What the exercise asks →
An exact copy of every entry is needed, with the images left out.

Web interface edit records
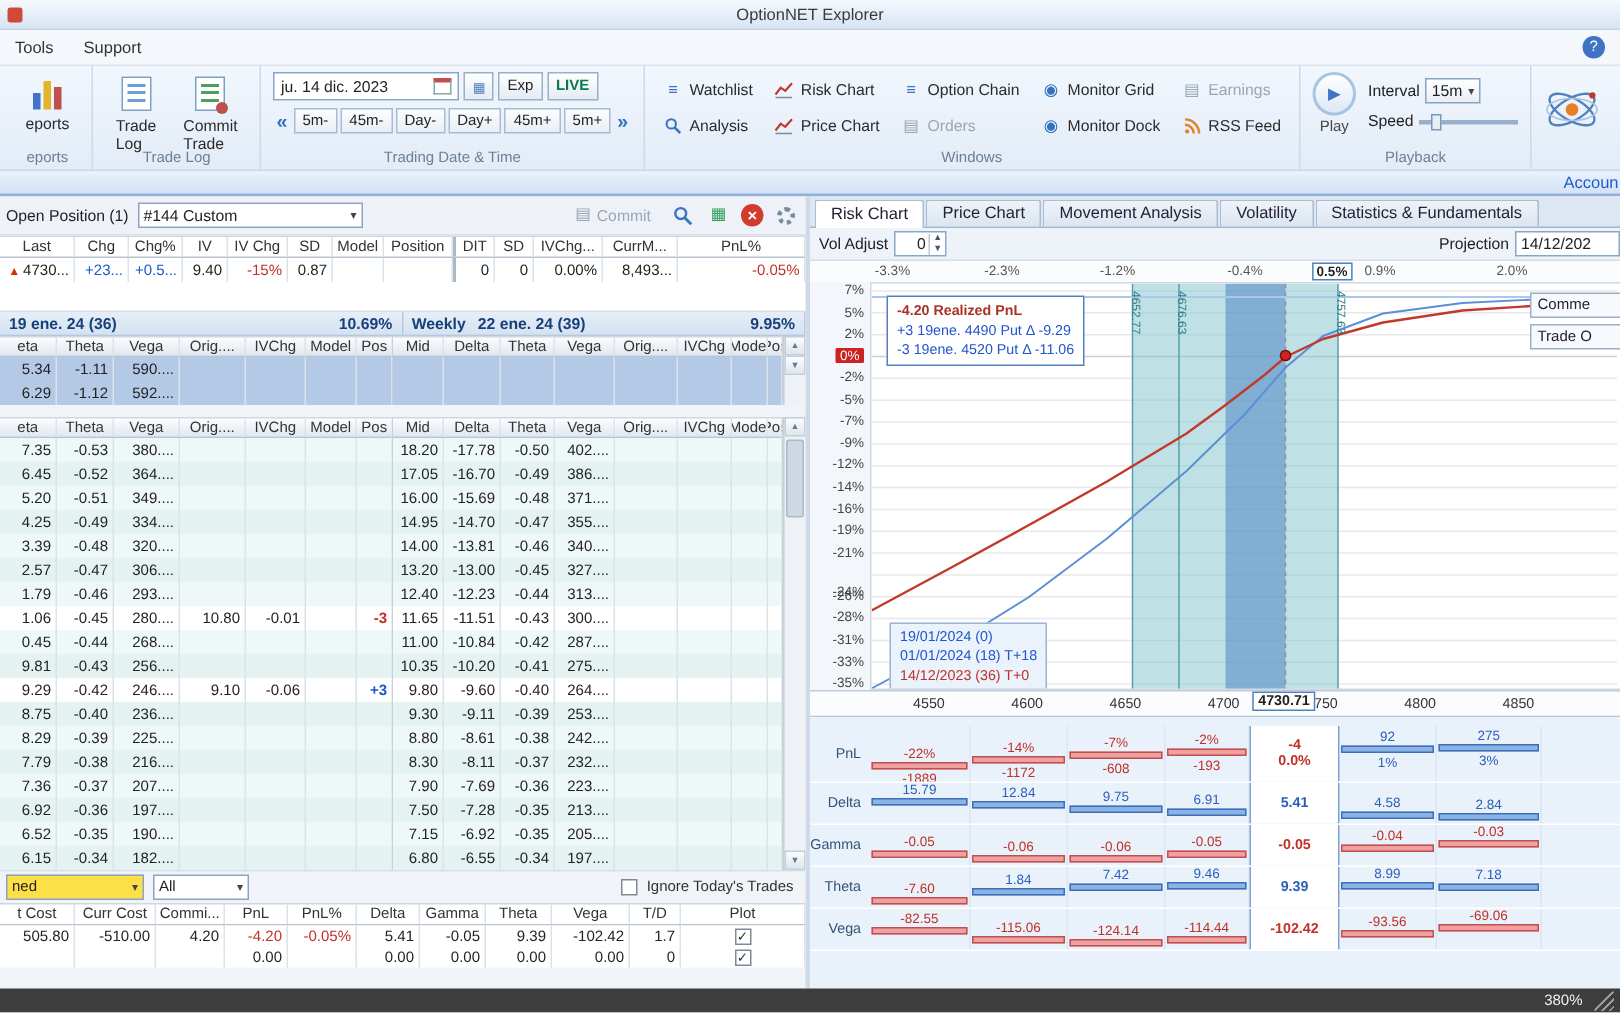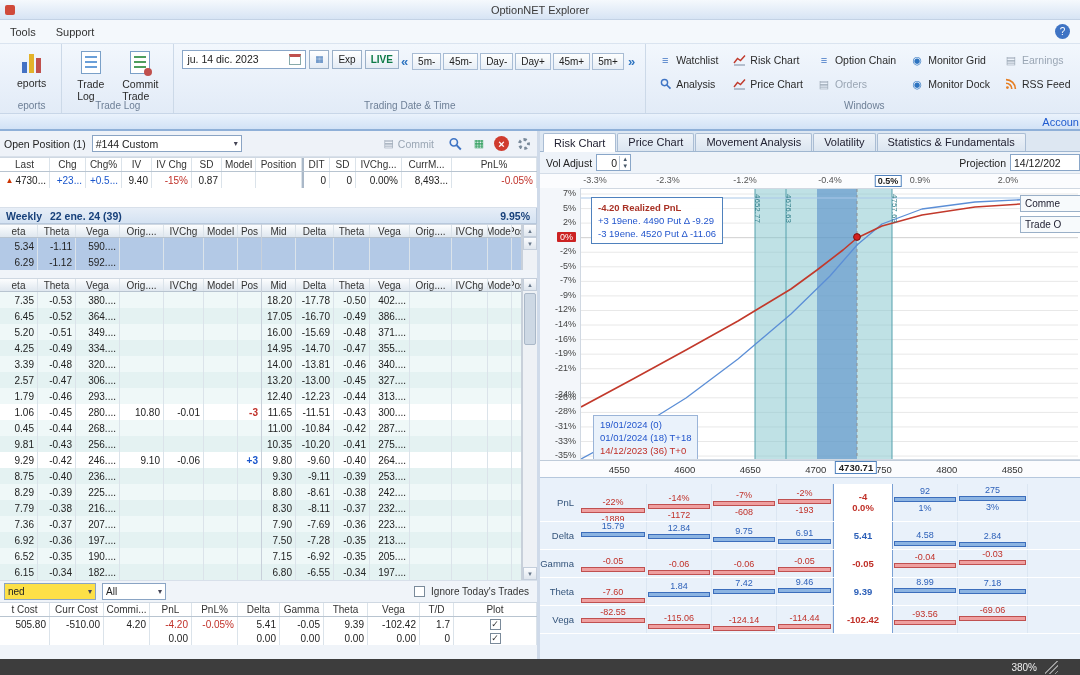--- a/index.html
+++ b/index.html
@@ -18,21 +18,21 @@
 .rgroup{position:relative;border-right:1px solid #ccd9e8;padding:4px 8px 15px;display:flex;gap:4px;align-items:flex-start}
 .rgroup-label{position:absolute;bottom:2px;left:0;right:0;text-align:center;font-size:10px;color:#6d7f96;white-space:nowrap;overflow:hidden}
 .rbtn{display:flex;flex-direction:column;align-items:center;gap:4px;font-size:10.5px;color:#2b2b2b;padding:3px 7px;border-radius:3px}
 .icon-bars{display:flex;align-items:flex-end;gap:2px;height:22px}
 .icon-bars i{width:5px;display:block}
 .icon-bars .b1{height:11px;background:#4472c4}.icon-bars .b2{height:19px;background:#e3b32a}.icon-bars .b3{height:15px;background:#c0504d}
 .icon-doc{width:20px;height:23px;background:#fff;border:1px solid #7aa0c8;position:relative}
 .icon-doc::before{content:"";position:absolute;left:3px;right:3px;top:4px;height:13px;background:repeating-linear-gradient(#6a9fd8 0 2px,transparent 2px 5px)}
 .icon-doc.green::before{background:repeating-linear-gradient(#4e9e5e 0 2px,transparent 2px 5px)}
 .icon-doc.green::after{content:"";position:absolute;right:-3px;bottom:-3px;width:8px;height:8px;border-radius:50%;background:#c0504d}
-.dt-stack{display:flex;flex-direction:row}
+.dt-stack{display:flex;flex-direction:column}
 .dt-row1{display:flex;gap:3px;align-items:center}
 .date-field{display:flex;align-items:center;background:#fff;border:1px solid #89a6c8;height:19px;padding:0 4px;font-size:10.5px;width:124px;justify-content:space-between}
 .cal{display:inline-block;width:12px;height:11px;background:#fff;border:1px solid #8aa;border-top:3px solid #c0504d}
 .mini-btn{width:20px;height:19px;border:1px solid #9ab0c8;background:linear-gradient(#fff,#e4ecf5);display:flex;align-items:center;justify-content:center;font-size:9px;color:#4f81bd}
 .exp-btn,.live-btn{height:19px;border:1px solid #9ab0c8;background:linear-gradient(#fff,#e4ecf5);padding:0 5px;font-size:10px;display:flex;align-items:center}
 .live-btn{color:#0c7a46;font-weight:bold}
 .dt-row2{display:flex;gap:2px;margin-top:5px;align-items:center}
 .navbtn{border:1px solid #a8bcd4;background:linear-gradient(#fdfefe,#e7eef6);font-size:10px;padding:1px 5px;height:17px;display:flex;align-items:center}
 .navbtn.arr{color:#2e74c0;font-weight:bold;border:none;background:none;font-size:13px;padding:0 2px}
 .windows-grid{display:grid;grid-template-columns:repeat(5,auto);grid-auto-rows:24px;column-gap:6px;align-items:center}
@@ -138,21 +138,21 @@
 .glabel{width:40px;text-align:right;padding-right:6px;color:#33537a;font-size:9.5px;align-self:center}
 .gcell{position:relative;height:100%;flex:0 0 auto;border-right:1px solid rgba(180,200,220,.25)}
 .gcur{background:#fff;border-left:1px solid #7aa0d4;border-right:1px solid #7aa0d4;display:flex;flex-direction:column;align-items:center;justify-content:center;gap:1px}
 .gval{font-size:9.5px;font-weight:bold;line-height:10px}
 .gbar{position:absolute;left:1px;right:1px;height:5px;border:1px solid}
 .barneg{background:#efa0a0;border-color:#c05050}
 .barpos{background:#8cb4e2;border-color:#3c6ebc}
 .glab{position:absolute;width:100%;text-align:center;font-size:9px;line-height:9px}
 .neg{color:#c03028}.pos{color:#2b5fb8}
 
-.statusbar{height:16px;background:#3d3d3d;color:#f0f0f0;display:flex;align-items:center;justify-content:flex-end;gap:8px;padding-right:22px;font-size:10px}
+.statusbar{height:16px;background:#3d3d3d;color:#f0f0f0;display:flex;align-items:center;justify-content:flex-end;gap:8px;padding-right:4px;font-size:10px}
 .grip{width:13px;height:13px;background:linear-gradient(135deg,transparent 45%,#9a9a9a 45% 52%,transparent 52% 65%,#9a9a9a 65% 72%,transparent 72% 85%,#9a9a9a 85% 92%,transparent 92%)}
 </style>
 </head>
 <body>
 
 <div class="app">
 
   <div class="titlebar">
     <span class="app-icon"></span>
     <span>OptionNET Explorer</span>
@@ -384,20 +384,24 @@
           <div class="cell"></div>
           <div class="cell sep-l">0</div>
           <div class="cell">0</div>
           <div class="cell">0.00%</div>
           <div class="cell">8,493...</div>
           <div class="cell c-neg">-0.05%</div>
         </div>
       <div class="white-gap"></div>
 
       <div class="expiry-band">
+        <div class="exp-half">
+          <span class="exp-title">19 ene. 24 (36)</span>
+          <span class="exp-iv">10.69%</span>
+        </div>
         <div class="exp-half">
           <span class="exp-title">Weekly</span>
           <span class="exp-title">22 ene. 24 (39)</span>
           <span class="exp-iv">9.95%</span>
         </div>
       </div>
 
       <div class="twin">
         <div class="half">
           <div class="grid-row r14 cols-l hdr">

Exercise output →
--- a/index.html
+++ b/index.html
@@ -18,21 +18,21 @@
 .rgroup{position:relative;border-right:1px solid #ccd9e8;padding:4px 8px 15px;display:flex;gap:4px;align-items:flex-start}
 .rgroup-label{position:absolute;bottom:2px;left:0;right:0;text-align:center;font-size:10px;color:#6d7f96;white-space:nowrap;overflow:hidden}
 .rbtn{display:flex;flex-direction:column;align-items:center;gap:4px;font-size:10.5px;color:#2b2b2b;padding:3px 7px;border-radius:3px}
 .icon-bars{display:flex;align-items:flex-end;gap:2px;height:22px}
 .icon-bars i{width:5px;display:block}
 .icon-bars .b1{height:11px;background:#4472c4}.icon-bars .b2{height:19px;background:#e3b32a}.icon-bars .b3{height:15px;background:#c0504d}
 .icon-doc{width:20px;height:23px;background:#fff;border:1px solid #7aa0c8;position:relative}
 .icon-doc::before{content:"";position:absolute;left:3px;right:3px;top:4px;height:13px;background:repeating-linear-gradient(#6a9fd8 0 2px,transparent 2px 5px)}
 .icon-doc.green::before{background:repeating-linear-gradient(#4e9e5e 0 2px,transparent 2px 5px)}
 .icon-doc.green::after{content:"";position:absolute;right:-3px;bottom:-3px;width:8px;height:8px;border-radius:50%;background:#c0504d}
-.dt-stack{display:flex;flex-direction:row}
+.dt-stack{display:flex;flex-direction:column}
 .dt-row1{display:flex;gap:3px;align-items:center}
 .date-field{display:flex;align-items:center;background:#fff;border:1px solid #89a6c8;height:19px;padding:0 4px;font-size:10.5px;width:124px;justify-content:space-between}
 .cal{display:inline-block;width:12px;height:11px;background:#fff;border:1px solid #8aa;border-top:3px solid #c0504d}
 .mini-btn{width:20px;height:19px;border:1px solid #9ab0c8;background:linear-gradient(#fff,#e4ecf5);display:flex;align-items:center;justify-content:center;font-size:9px;color:#4f81bd}
 .exp-btn,.live-btn{height:19px;border:1px solid #9ab0c8;background:linear-gradient(#fff,#e4ecf5);padding:0 5px;font-size:10px;display:flex;align-items:center}
 .live-btn{color:#0c7a46;font-weight:bold}
 .dt-row2{display:flex;gap:2px;margin-top:5px;align-items:center}
 .navbtn{border:1px solid #a8bcd4;background:linear-gradient(#fdfefe,#e7eef6);font-size:10px;padding:1px 5px;height:17px;display:flex;align-items:center}
 .navbtn.arr{color:#2e74c0;font-weight:bold;border:none;background:none;font-size:13px;padding:0 2px}
 .windows-grid{display:grid;grid-template-columns:repeat(5,auto);grid-auto-rows:24px;column-gap:6px;align-items:center}
@@ -138,21 +138,21 @@
 .glabel{width:40px;text-align:right;padding-right:6px;color:#33537a;font-size:9.5px;align-self:center}
 .gcell{position:relative;height:100%;flex:0 0 auto;border-right:1px solid rgba(180,200,220,.25)}
 .gcur{background:#fff;border-left:1px solid #7aa0d4;border-right:1px solid #7aa0d4;display:flex;flex-direction:column;align-items:center;justify-content:center;gap:1px}
 .gval{font-size:9.5px;font-weight:bold;line-height:10px}
 .gbar{position:absolute;left:1px;right:1px;height:5px;border:1px solid}
 .barneg{background:#efa0a0;border-color:#c05050}
 .barpos{background:#8cb4e2;border-color:#3c6ebc}
 .glab{position:absolute;width:100%;text-align:center;font-size:9px;line-height:9px}
 .neg{color:#c03028}.pos{color:#2b5fb8}
 
-.statusbar{height:16px;background:#3d3d3d;color:#f0f0f0;display:flex;align-items:center;justify-content:flex-end;gap:8px;padding-right:22px;font-size:10px}
+.statusbar{height:16px;background:#3d3d3d;color:#f0f0f0;display:flex;align-items:center;justify-content:flex-end;gap:8px;padding-right:4px;font-size:10px}
 .grip{width:13px;height:13px;background:linear-gradient(135deg,transparent 45%,#9a9a9a 45% 52%,transparent 52% 65%,#9a9a9a 65% 72%,transparent 72% 85%,#9a9a9a 85% 92%,transparent 92%)}
 </style>
 </head>
 <body>
 
 <div class="app">
 
   <div class="titlebar">
     <span class="app-icon"></span>
     <span>OptionNET Explorer</span>
@@ -384,20 +384,24 @@
           <div class="cell"></div>
           <div class="cell sep-l">0</div>
           <div class="cell">0</div>
           <div class="cell">0.00%</div>
           <div class="cell">8,493...</div>
           <div class="cell c-neg">-0.05%</div>
         </div>
       <div class="white-gap"></div>
 
       <div class="expiry-band">
+        <div class="exp-half">
+          <span class="exp-title">19 ene. 24 (36)</span>
+          <span class="exp-iv">10.69%</span>
+        </div>
         <div class="exp-half">
           <span class="exp-title">Weekly</span>
           <span class="exp-title">22 ene. 24 (39)</span>
           <span class="exp-iv">9.95%</span>
         </div>
       </div>
 
       <div class="twin">
         <div class="half">
           <div class="grid-row r14 cols-l hdr">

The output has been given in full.